— SUPPLIED MATERIAL —
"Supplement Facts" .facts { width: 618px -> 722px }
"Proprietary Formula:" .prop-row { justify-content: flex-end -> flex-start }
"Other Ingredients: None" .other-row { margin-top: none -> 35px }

---

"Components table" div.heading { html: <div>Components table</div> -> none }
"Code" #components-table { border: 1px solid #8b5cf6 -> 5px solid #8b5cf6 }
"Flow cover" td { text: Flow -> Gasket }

==

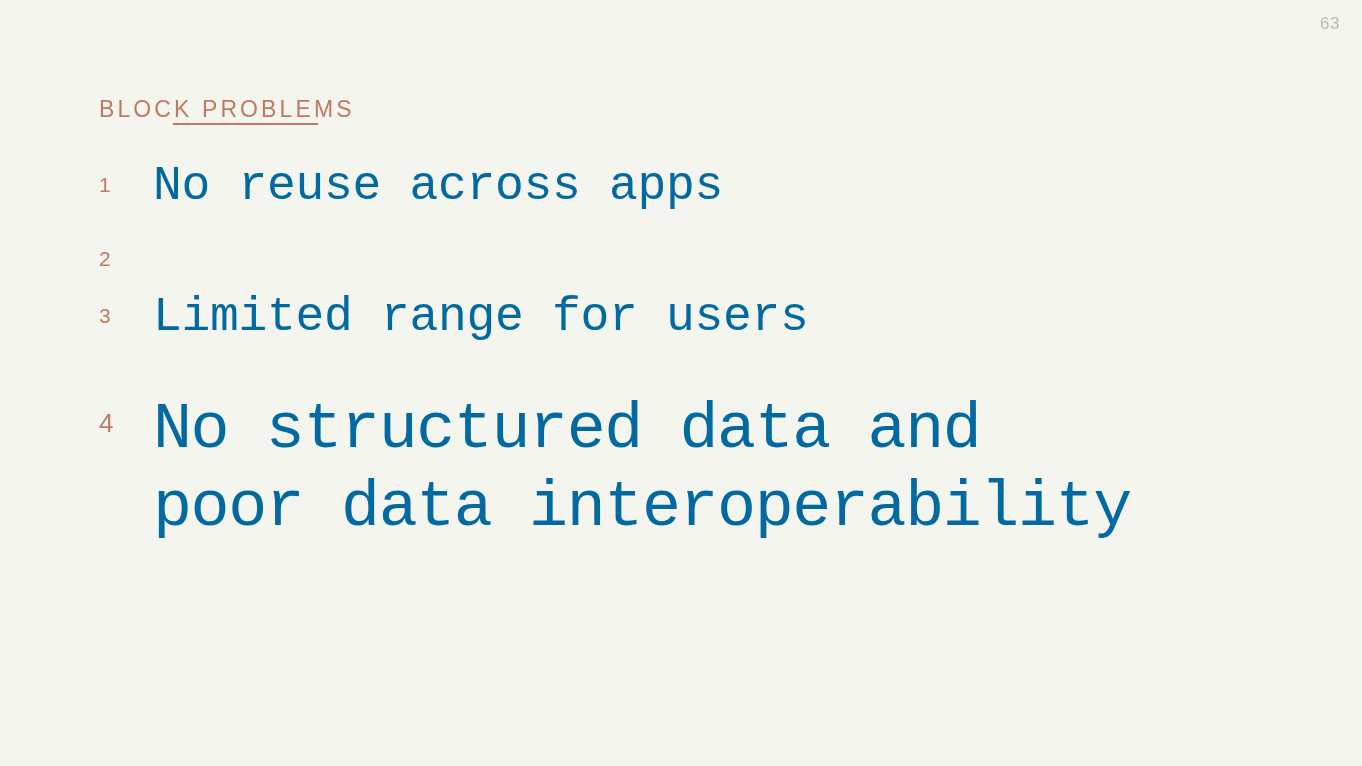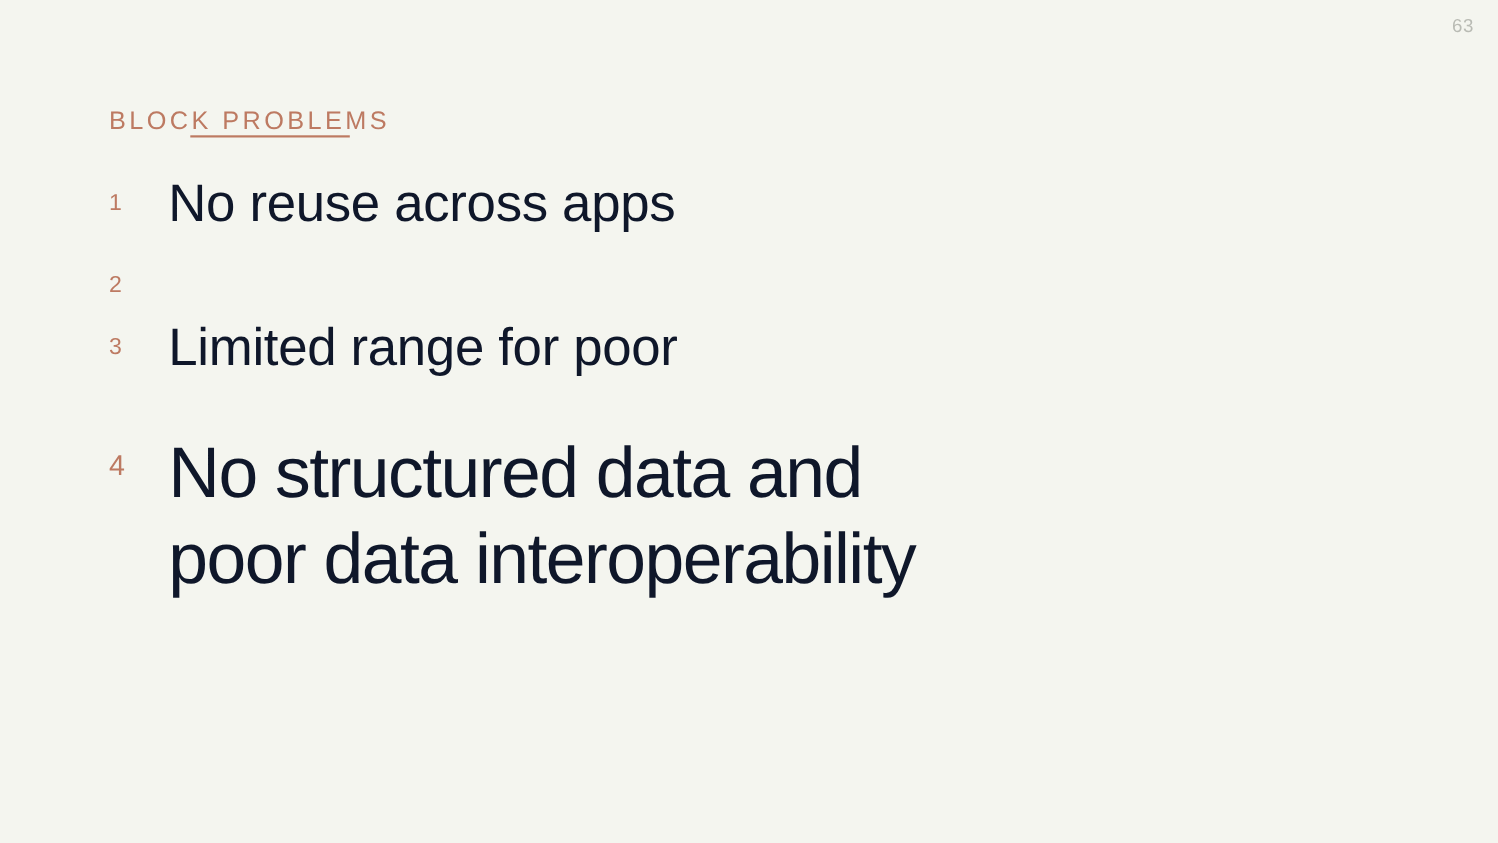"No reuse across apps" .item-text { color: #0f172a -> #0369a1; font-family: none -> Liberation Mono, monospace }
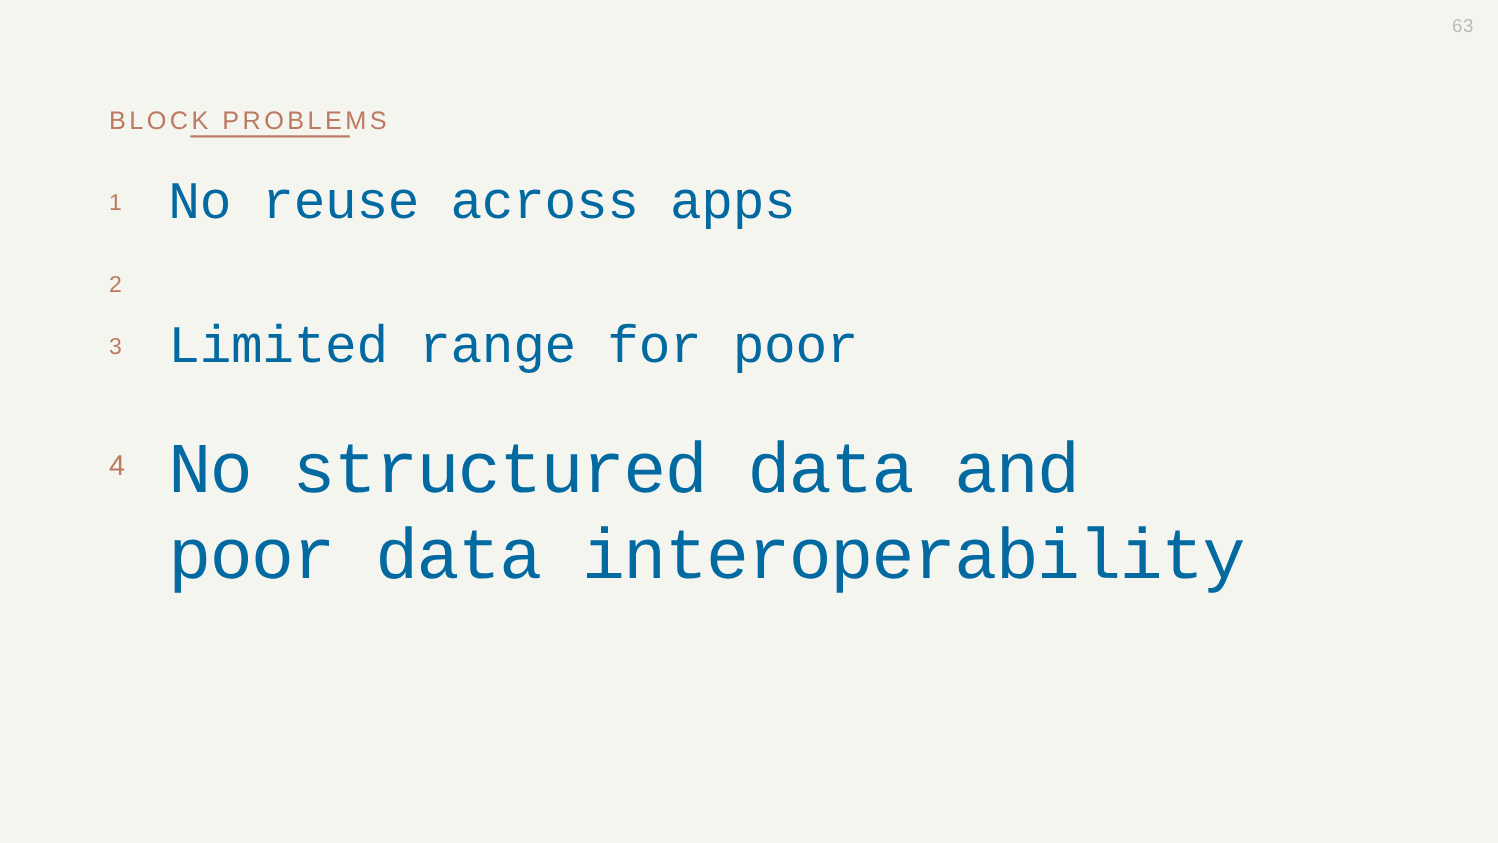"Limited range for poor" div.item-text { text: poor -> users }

— WHAT YOU HAVE TO DO —
Reproduce the lines of the entries above from the one with "width: 618px ->" to the one with "margin-top: none ->", both included, exactly and without any other line.

— FINISHED EXERCISE —
"Supplement Facts" .facts { width: 618px -> 722px }
"Proprietary Formula:" .prop-row { justify-content: flex-end -> flex-start }
"Other Ingredients: None" .other-row { margin-top: none -> 35px }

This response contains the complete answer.